Schwere Verbrechen wurden dabei mitunter nur als politische Taten gesehen, ein blosses "Handeln auf Befehl" festgestellt oder nur wenige Täter angeklagt – all das liess zahlreiche Haupttäter ungeschoren davonkommen. "Wir kritisieren die jahrzehntelange Untätigkeit der deutschen Justiz und ihr Desinteresse, Gerechtigkeit herzustellen", sagte Christoph Heubner vom Internationalen Auschwitz Komitee, einem Zusammenschluss von Auschwitz-Überlebenden und ihren Organisationen, erst am Montag vor dem Prozess in Lüneburg.
"Scheuklappen abnehmen und neu bewerten"
Auf dieses Versäumnis reagierte schliesslich auch die Zentrale Stelle. "Es war an der Zeit, die Scheuklappen abzunehmen und neu zu bewerten, dass es hier um Straftaten geht", sagt Will. Doch eine Hürde war offensichtlich: Wie sollte man den Handlangern der Nazis konkrete Taten nachweisen, um sie dafür bestrafen zu können? "Auschwitz-Birkenau war ein riesiges Konzentrationslager – hier Einzeltaten festzustellen, wäre unglaublich schwierig", sagt Will. "Allein dort wurden tausende Wachleute eingesetzt."
Die Zentrale Stelle arbeitet deshalb bei der Frage nach der Beihilfe zum Mord nicht mit Einzeltaten. Stattdessen wird eine Tat dadurch bestimmt, dass die betreffende Person im entsprechenden Zeitfenster im Lager tätig war und von den Verbrechen wusste. Im Fall Demjanjuk etwa stellte das Landgericht fest, er sei "Teil eines eingespielten Apparats zum Zweck der systematischen Ermordung möglichst vieler Menschen" gewesen. Und in Lüneburg gab Gröning gleich am Anfang zu, schon kurz nach seiner Ankunft 1942 in Auschwitz von der Vergasung der Juden erfahren zu haben. "Für mich steht ausser Frage, dass ich mich moralisch mitschuldig gemacht habe", sagte er.

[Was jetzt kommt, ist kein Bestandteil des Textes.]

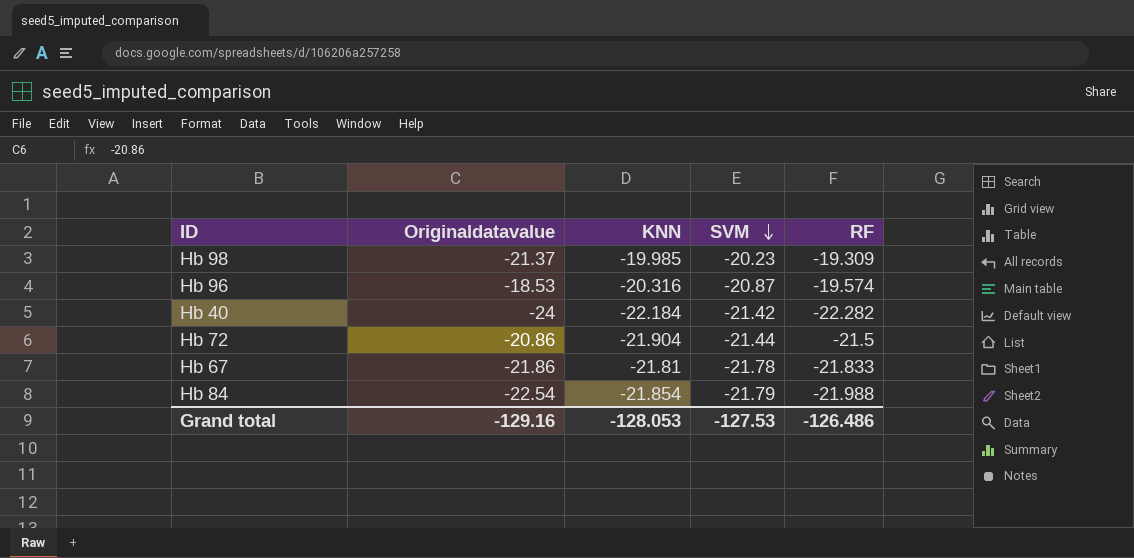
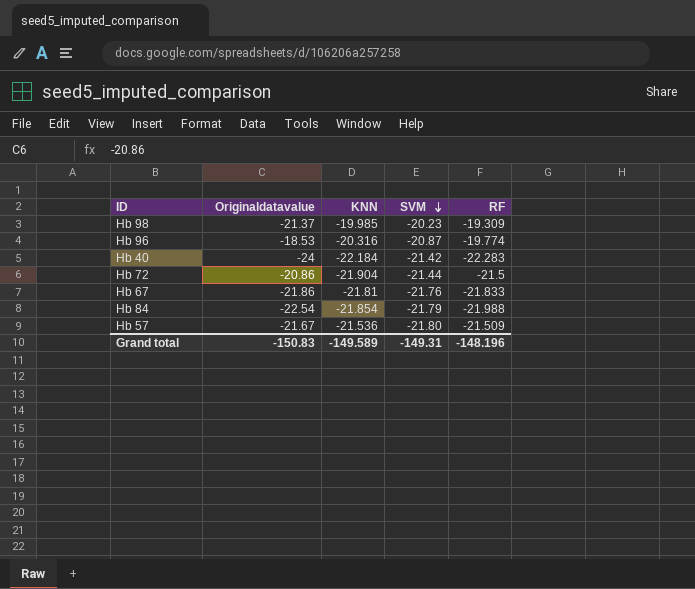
Hb 96 | RF: -19.574 -> -19.774
Hb 40 | RF: -22.282 -> -22.283
Hb 67 | SVM: -21.78 -> -21.76
row Hb 57: none -> -21.67 | -21.536 | -21.80 | -21.509
Grand total | Originaldatavalue: -129.16 -> -150.83
Grand total | KNN: -128.053 -> -149.589
Grand total | SVM: -127.53 -> -149.31
Grand total | RF: -126.486 -> -148.196

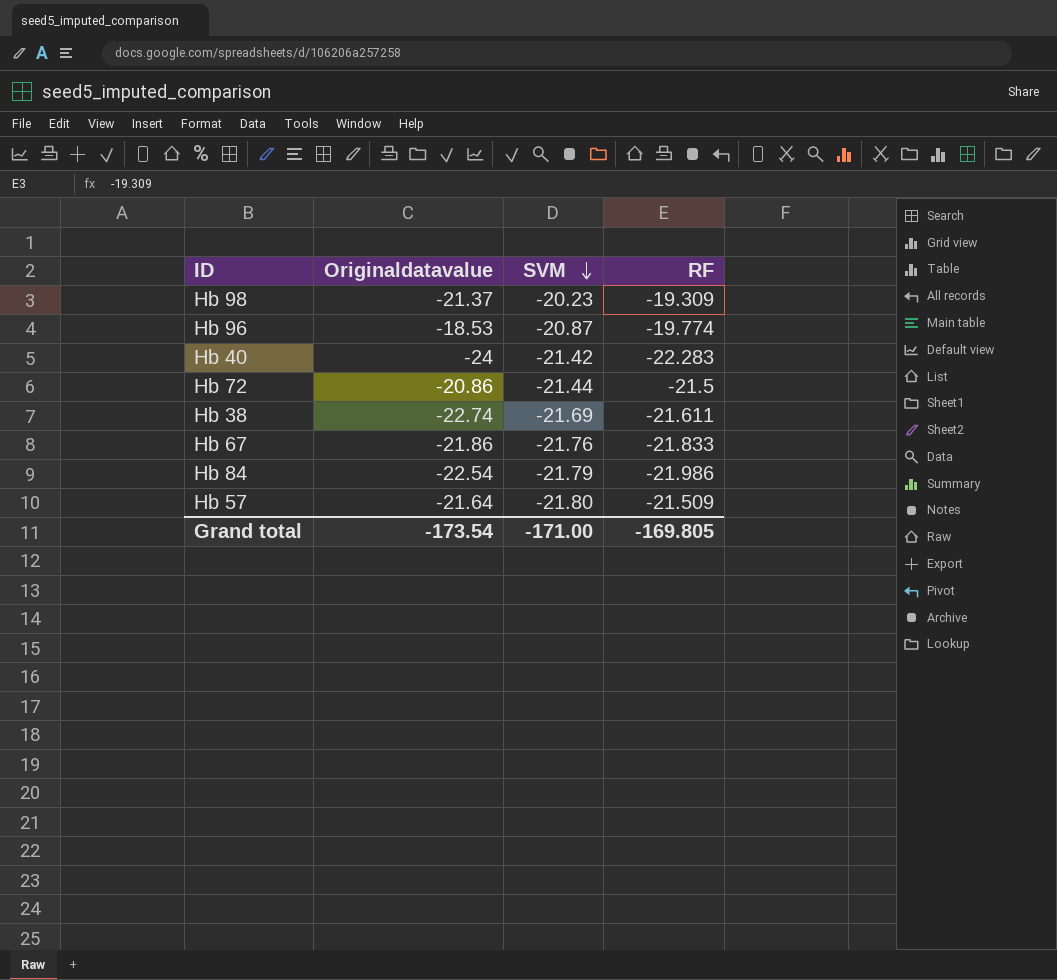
column KNN | position: 3 -> none
row Hb 38: none -> -22.74 | -21.69 | -21.611
Hb 84 | RF: -21.988 -> -21.986
Hb 57 | Originaldatavalue: -21.67 -> -21.64
Grand total | Originaldatavalue: -150.83 -> -173.54
Grand total | SVM: -149.31 -> -171.00
Grand total | RF: -148.196 -> -169.805

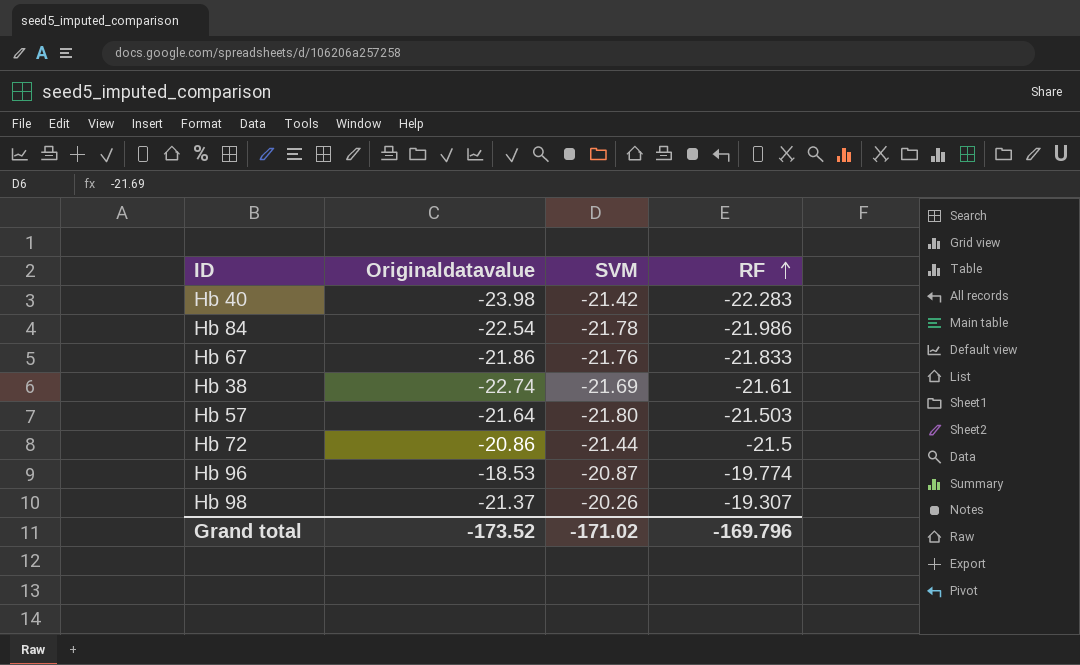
row order: SVM descending -> RF ascending
Hb 40 | Originaldatavalue: -24 -> -23.98
Hb 84 | SVM: -21.79 -> -21.78
Hb 38 | RF: -21.611 -> -21.61
Hb 57 | RF: -21.509 -> -21.503
Hb 98 | SVM: -20.23 -> -20.26
Hb 98 | RF: -19.309 -> -19.307
Grand total | Originaldatavalue: -173.54 -> -173.52
Grand total | SVM: -171.00 -> -171.02
Grand total | RF: -169.805 -> -169.796

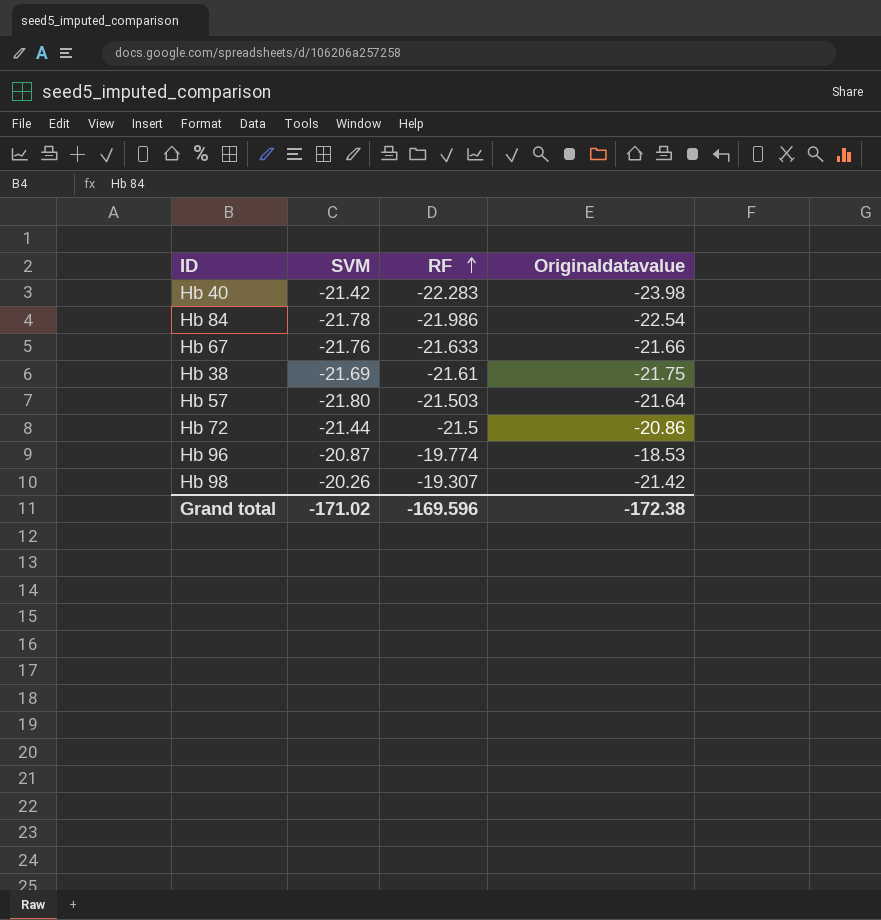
column Originaldatavalue | position: 2 -> 4
Hb 67 | RF: -21.833 -> -21.633
Hb 67 | Originaldatavalue: -21.86 -> -21.66
Hb 38 | Originaldatavalue: -22.74 -> -21.75
Hb 98 | Originaldatavalue: -21.37 -> -21.42
Grand total | RF: -169.796 -> -169.596
Grand total | Originaldatavalue: -173.52 -> -172.38

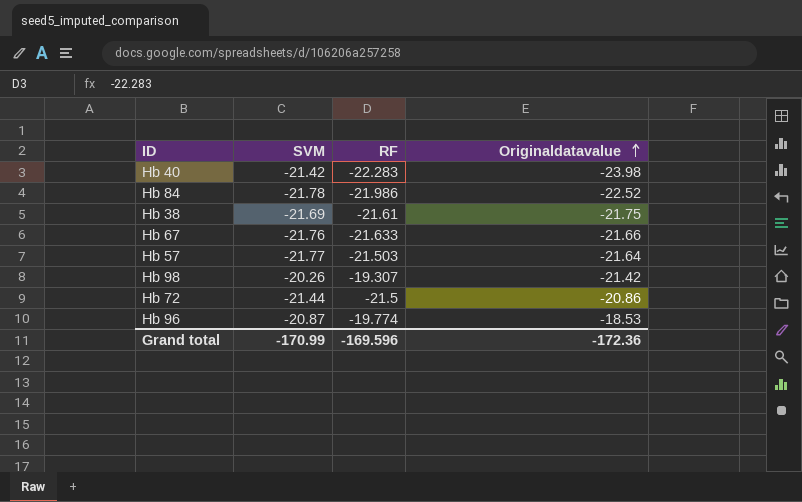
row order: RF ascending -> Originaldatavalue ascending
Hb 84 | Originaldatavalue: -22.54 -> -22.52
Hb 57 | SVM: -21.80 -> -21.77
Grand total | SVM: -171.02 -> -170.99
Grand total | Originaldatavalue: -172.38 -> -172.36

Ausweise, Urkunden, Meldungen – vieles kann als Beweis dienen
Für ihre Nachforschungen greift die Zentrale Stelle auf ein eigenes Archiv mit 1,7 Millionen Karteikarten zurück. Die Behörde recherchiert nicht nur in Deutschland, sondern auch im Ausland, sichtet weitere Archive, spricht mit Historikern. Jedes Dokument, das die Arbeit im Lager belegt, kann am Ende als Beweismittel helfen, um einen Prozess möglich zu machen: Ausweise, Urkunden, Kompaniemeldungen und viele andere Papiere.
Für Thomas Will und seine Kollegen heisst die erste Frage dann: Welche Jahrgänge kommen überhaupt noch in Betracht? Wer ist noch vernehmungsfähig und würde einen langen Prozess gesundheitlich durchhalten? Schritt für Schritt reduzieren sie so die Zahl möglicher Angeklagter. Ende 2013 übergab die Behörde eine Liste mit 30 Personen an die Staatsanwaltschaft. Gerade stünden drei Anklagen im Raum, berichtet Will. In zwei Fällen sei die Zulassung noch offen – der dritte wird derzeit in Lüneburg verhandelt.